With a well-planned workflow and well-scoped assignment, you are finally ready to answer the original question: How long is the content going to take? At this point, you have two basic approaches to choose from:

  1. Multiply real work to create an estimate in hours.
  2. Reframe the question in terms of deadlines and effort.

Let’s take a look at each.

Approach 1: Create an estimate, in hours, based on real work.

If you have a lot of one kind of thing to write — product descriptions or how-to articles, for instance — then your best option is to finish a small set of those items, track your time, and multiply for the remainder.

Break off a small chunk, like 5 out of the 50 articles you need to write, and plan those out as a separate project. Do the work on them from start to finish (or as close as you can get to finished) and take note of obstacles and friction along the way.

Sometimes teams don’t like to do this because it isn’t tidy. “Why can’t we just do it all at once?” Well, we could, but our estimates will be much less accurate, sometimes by orders of magnitude, and it could disrupt the entire project. Sometimes we go slow at first to go fast later.

Approach 2: Reframe the question around deadlines.

Deadlines are more instructive than estimates, especially if your writing explores a new topic, space, or interaction. Because of the complexities of the design process, an interactive app flow with a mere 300 words might take you five times as long to write as an article with 3,000. Some assignments could require only an hour of the hands-on-keyboard work people think of when they think of writing, but dozens of hours of discovery, prep, organizing, stakeholder wrangling, and so on.
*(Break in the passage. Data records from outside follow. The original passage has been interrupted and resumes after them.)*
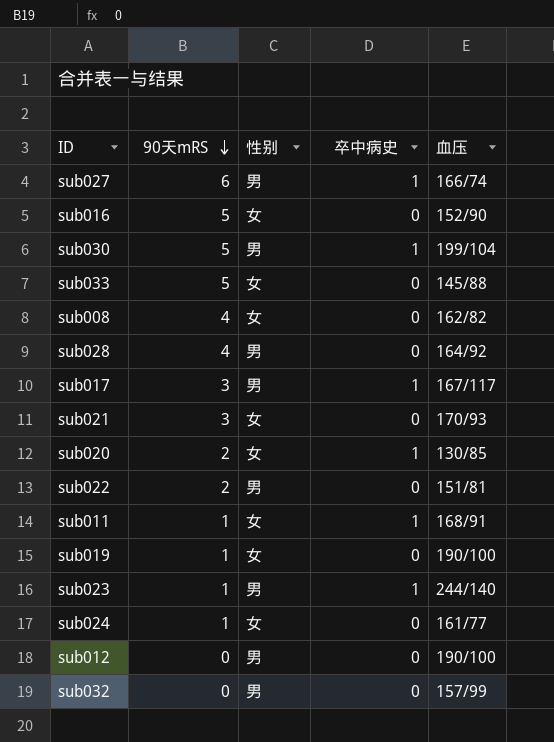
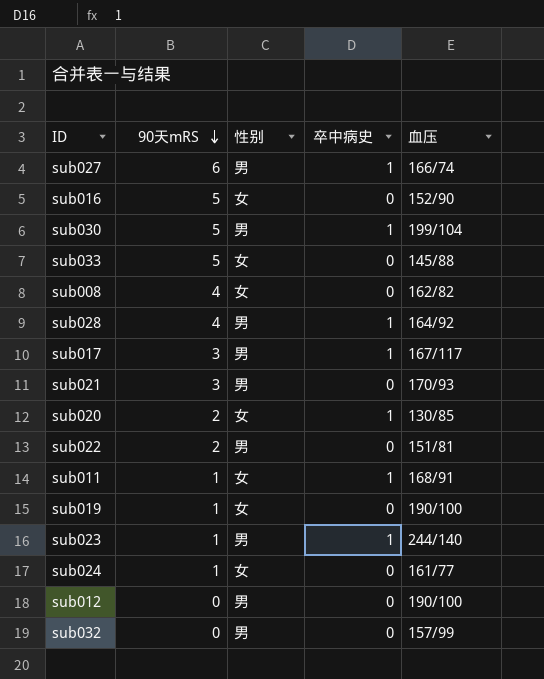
sub028 | 卒中病史: 0 -> 1
sub021 | 性别: 女 -> 男

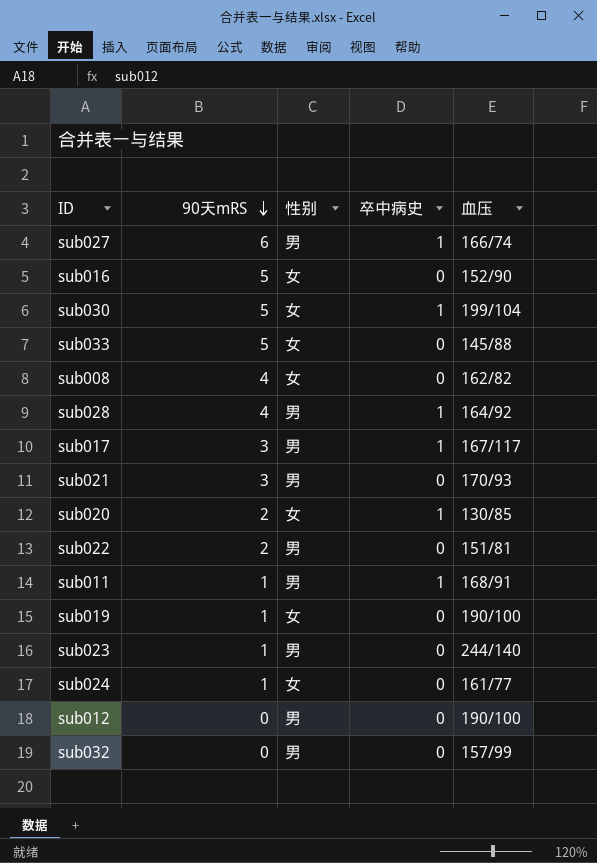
sub030 | 性别: 男 -> 女
sub011 | 性别: 女 -> 男
sub023 | 卒中病史: 1 -> 0

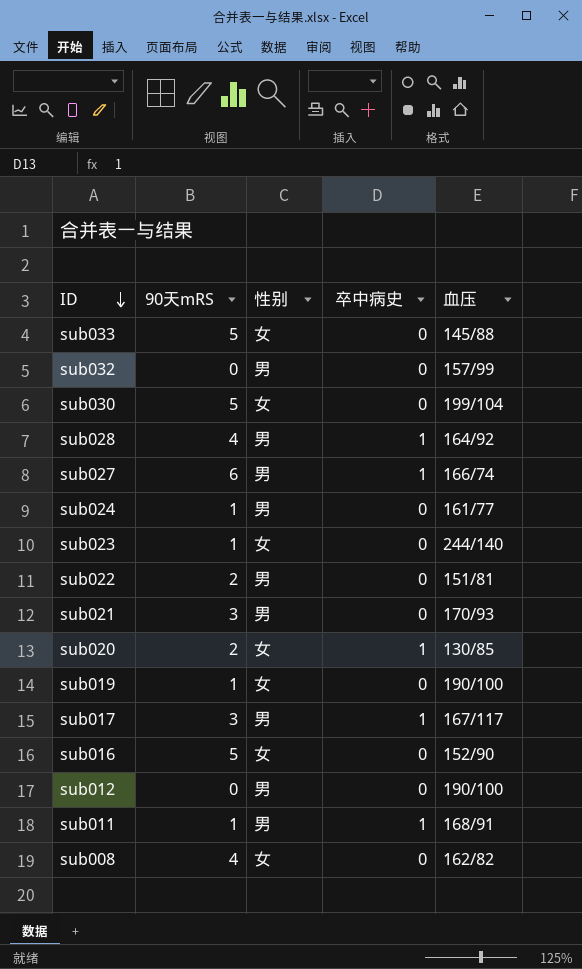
row order: 90天mRS descending -> ID descending
sub030 | 卒中病史: 1 -> 0
sub024 | 性别: 女 -> 男
sub023 | 性别: 男 -> 女

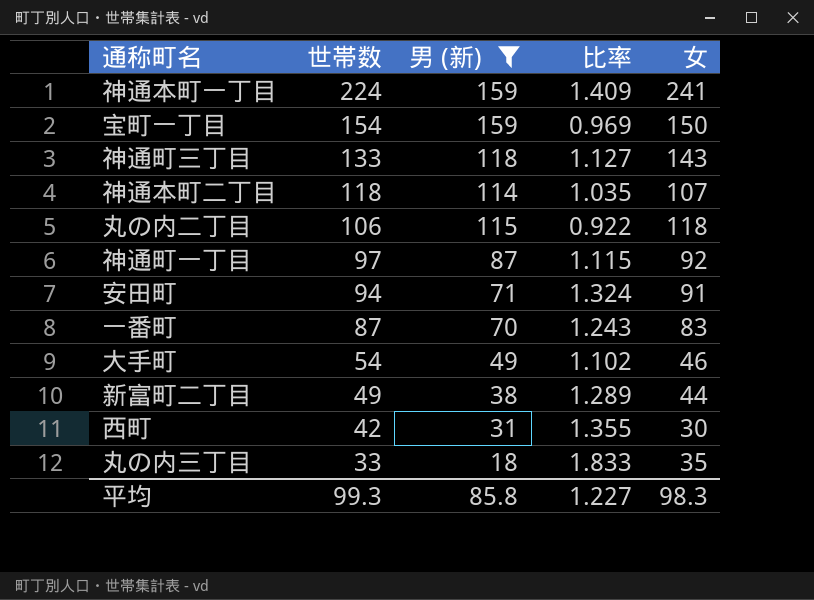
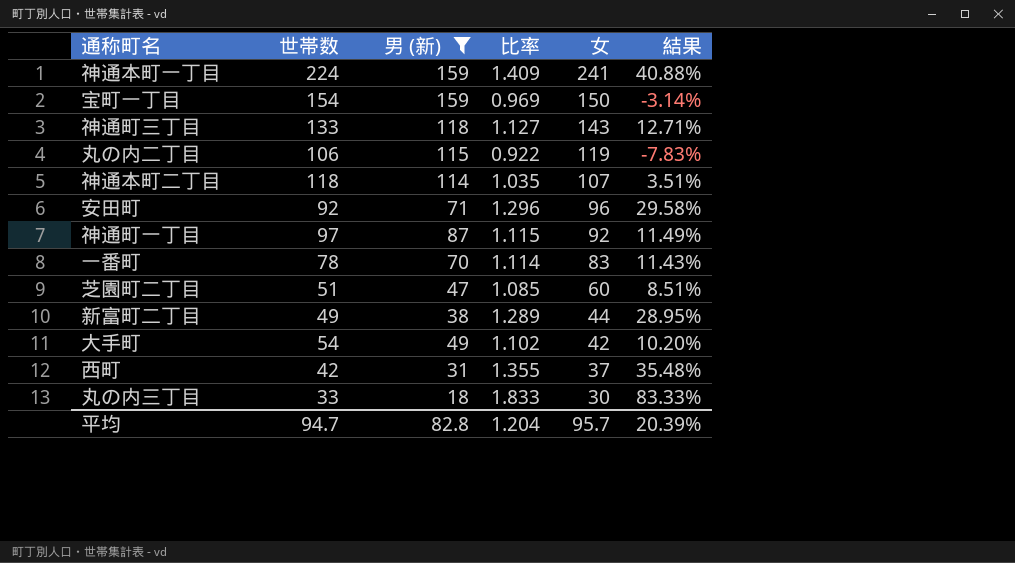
row order: 世帯数 descending -> 女 descending
column 結果 | formula: none -> ([世帯数] - [男 (新)]) / [男 (新)]
丸の内二丁目 | 女: 118 -> 119
安田町 | 世帯数: 94 -> 92
安田町 | 比率: 1.324 -> 1.296
安田町 | 女: 91 -> 96
一番町 | 世帯数: 87 -> 78
一番町 | 比率: 1.243 -> 1.114
row 芝園町二丁目: none -> 51 | 47 | 1.085 | 60 | 8.51%
大手町 | 女: 46 -> 42
西町 | 女: 30 -> 37
丸の内三丁目 | 女: 35 -> 30
平均 | 世帯数: 99.3 -> 94.7
平均 | 男 (新): 85.8 -> 82.8
平均 | 比率: 1.227 -> 1.204
平均 | 女: 98.3 -> 95.7

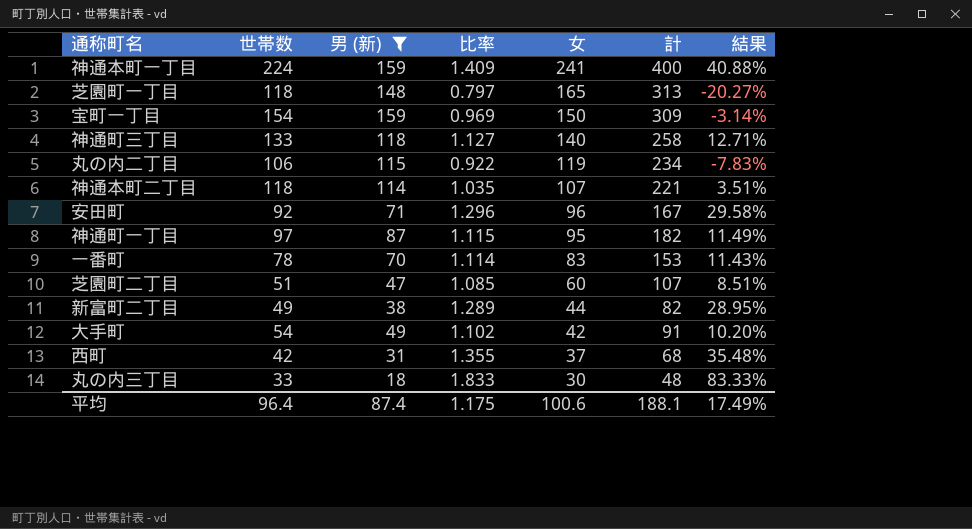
column 計 | formula: none -> [男 (新)] + [女]
row 芝園町一丁目: none -> 118 | 148 | 0.797 | 165 | 313 | -20.27%
神通町三丁目 | 女: 143 -> 140
神通町一丁目 | 女: 92 -> 95
平均 | 世帯数: 94.7 -> 96.4
平均 | 男 (新): 82.8 -> 87.4
平均 | 比率: 1.204 -> 1.175
平均 | 女: 95.7 -> 100.6
平均 | 結果: 20.39% -> 17.49%

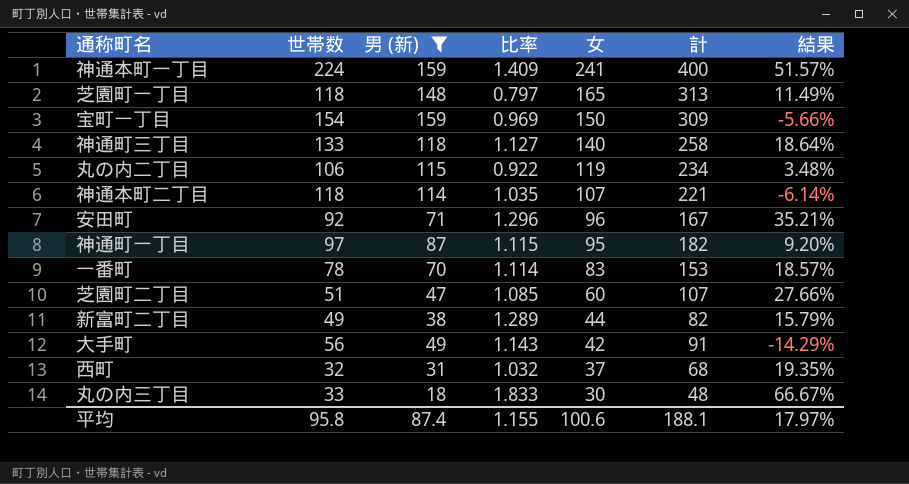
column 結果 | formula: ([世帯数] - [男 (新)]) / [男 (新)] -> ([女] - [男 (新)]) / [男 (新)]
大手町 | 世帯数: 54 -> 56
大手町 | 比率: 1.102 -> 1.143
西町 | 世帯数: 42 -> 32
西町 | 比率: 1.355 -> 1.032
平均 | 世帯数: 96.4 -> 95.8
平均 | 比率: 1.175 -> 1.155
平均 | 結果: 17.49% -> 17.97%

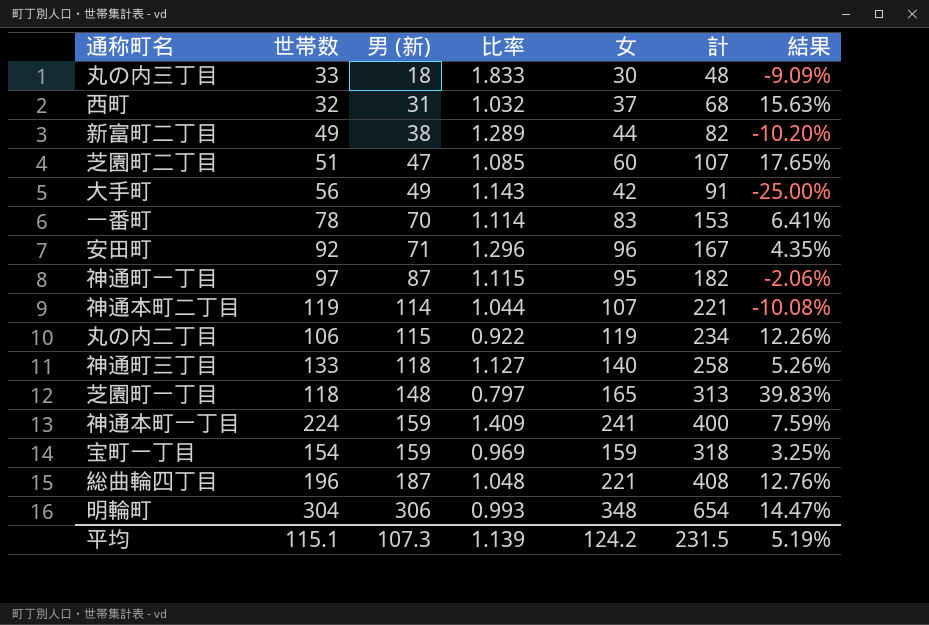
filter: 男 (新) <= 159 -> none
row order: 女 descending -> 男 (新) ascending
column 結果 | formula: ([女] - [男 (新)]) / [男 (新)] -> ([女] - [世帯数]) / [世帯数]
神通本町二丁目 | 世帯数: 118 -> 119
神通本町二丁目 | 比率: 1.035 -> 1.044
宝町一丁目 | 女: 150 -> 159
宝町一丁目 | 計: 309 -> 318
平均 | 世帯数: 95.8 -> 115.1
平均 | 男 (新): 87.4 -> 107.3
平均 | 比率: 1.155 -> 1.139
平均 | 女: 100.6 -> 124.2
平均 | 計: 188.1 -> 231.5
平均 | 結果: 17.97% -> 5.19%

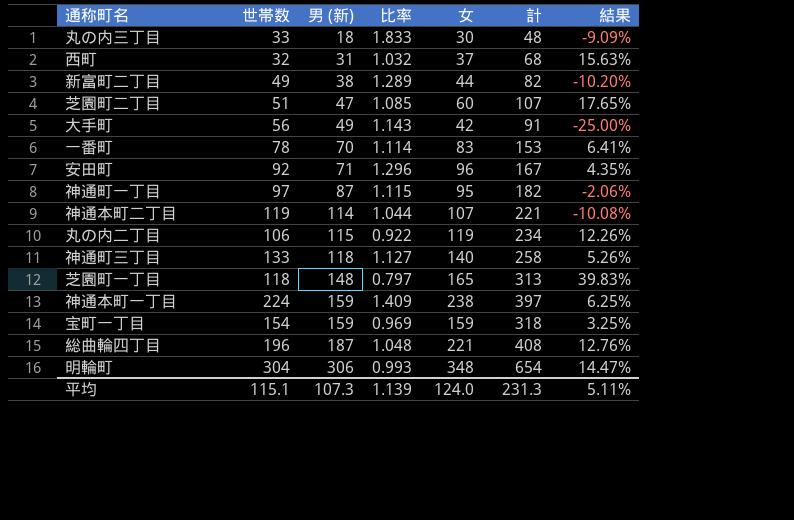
神通本町一丁目 | 女: 241 -> 238
神通本町一丁目 | 計: 400 -> 397
神通本町一丁目 | 結果: 7.59% -> 6.25%
平均 | 女: 124.2 -> 124.0
平均 | 計: 231.5 -> 231.3
平均 | 結果: 5.19% -> 5.11%

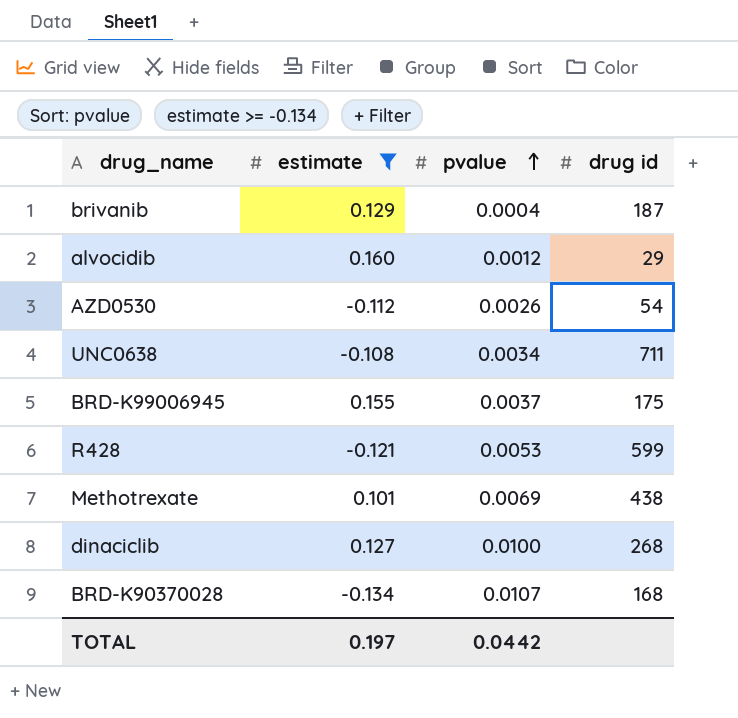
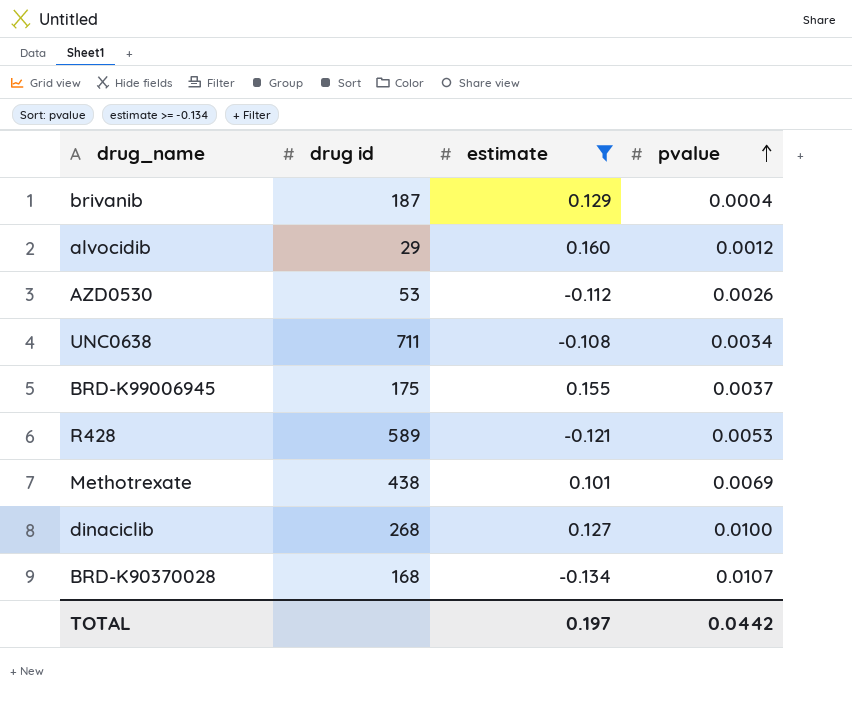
column drug id | position: 4 -> 2
AZD0530 | drug id: 54 -> 53
R428 | drug id: 599 -> 589

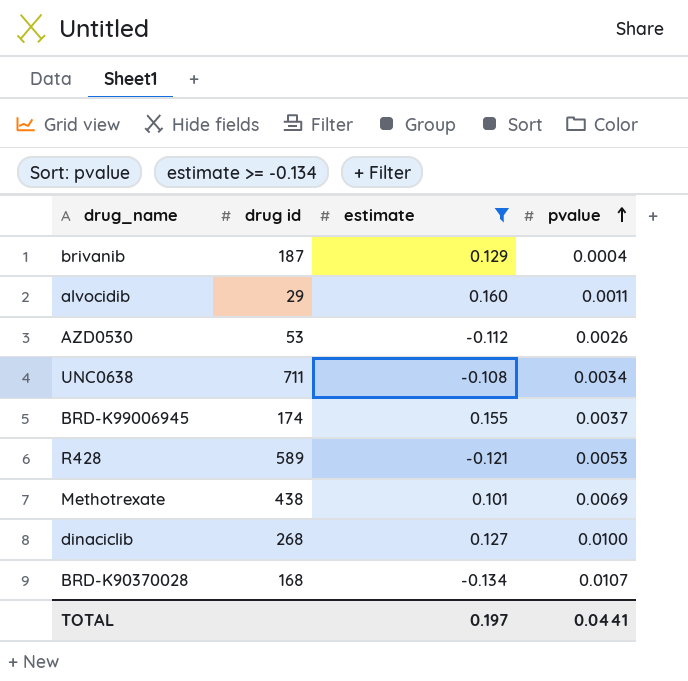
alvocidib | pvalue: 0.0012 -> 0.0011
BRD-K99006945 | drug id: 175 -> 174
TOTAL | pvalue: 0.0442 -> 0.0441

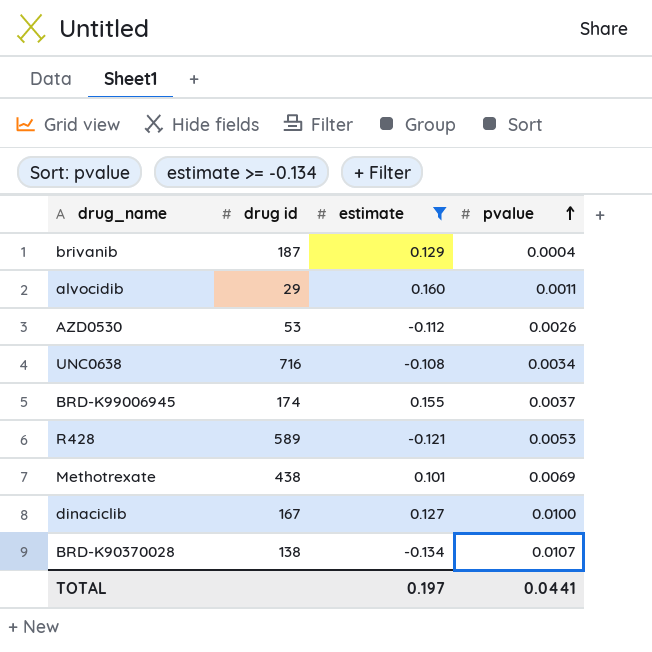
UNC0638 | drug id: 711 -> 716
dinaciclib | drug id: 268 -> 167
BRD-K90370028 | drug id: 168 -> 138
Additionally, the availability of stakeholders, subject-matter experts, editors, reviewers, and anyone else who needs to touch the writing can have a big impact on what’s possible within a given timeframe, and is hard to account for with a purely hours-based estimate.

For these reasons and more, I tend to prefer deadlines over estimates (and project-rate to hourly, if you can manage it). If you’re asked “how long it will take” to do the writing, try reframing the conversation around a deadline instead. You’ll want to know:

  • How done does the content need to be? (Rough draft or word perfect?)
  • How does the writing deadline relate to the rest of the project? (It doesn’t always occur to folks that we can have writing deadlines that are distinct from other project milestones.)
  • Who needs to be involved, and what is their availability?

If questions like these are frustrating to your colleagues, I sympathize. Sometimes you just have to let them have a win and say “ten hours, boss!” with a big smile on your face and do your best. But these kinds of questions should be welcome in a healthy process, and asking them frequently will create an expectation that this is stuff we want to figure out before we create unnecessary content emergencies.

Help a writer out.

If you’re the person asking how long the content will take, here are some ways to make things easier on your writers:

  • Invite writers into the process as early as possible. If you expect someone will be doing the writing on your project, get them involved EARLY and include them in the overall planning process.
  • Identify your own review and QA process steps. If you’re a project manager or product owner, you probably have a better idea of the kinds of reviews, QA, and compliance steps the content will have to go through. Have information on that ready when you recruit your writer to help inform their estimate.
  • Be confident in your deadlines. Wishy-washy answers are not helpful. “Oh, well, gee, it’d be really nice to have the draft by Friday.” Nope. Be particular. “We have to have a complete rough draft of content by 10 a.m. Friday so the designer will have time to integrate it into their prototype ahead of the design review at 3 p.m.”

Editorial Note: I originally wrote this post for LinkedIn, then updated it for the Brain Traffic blog, and have now archived that updated version here. Just so you know.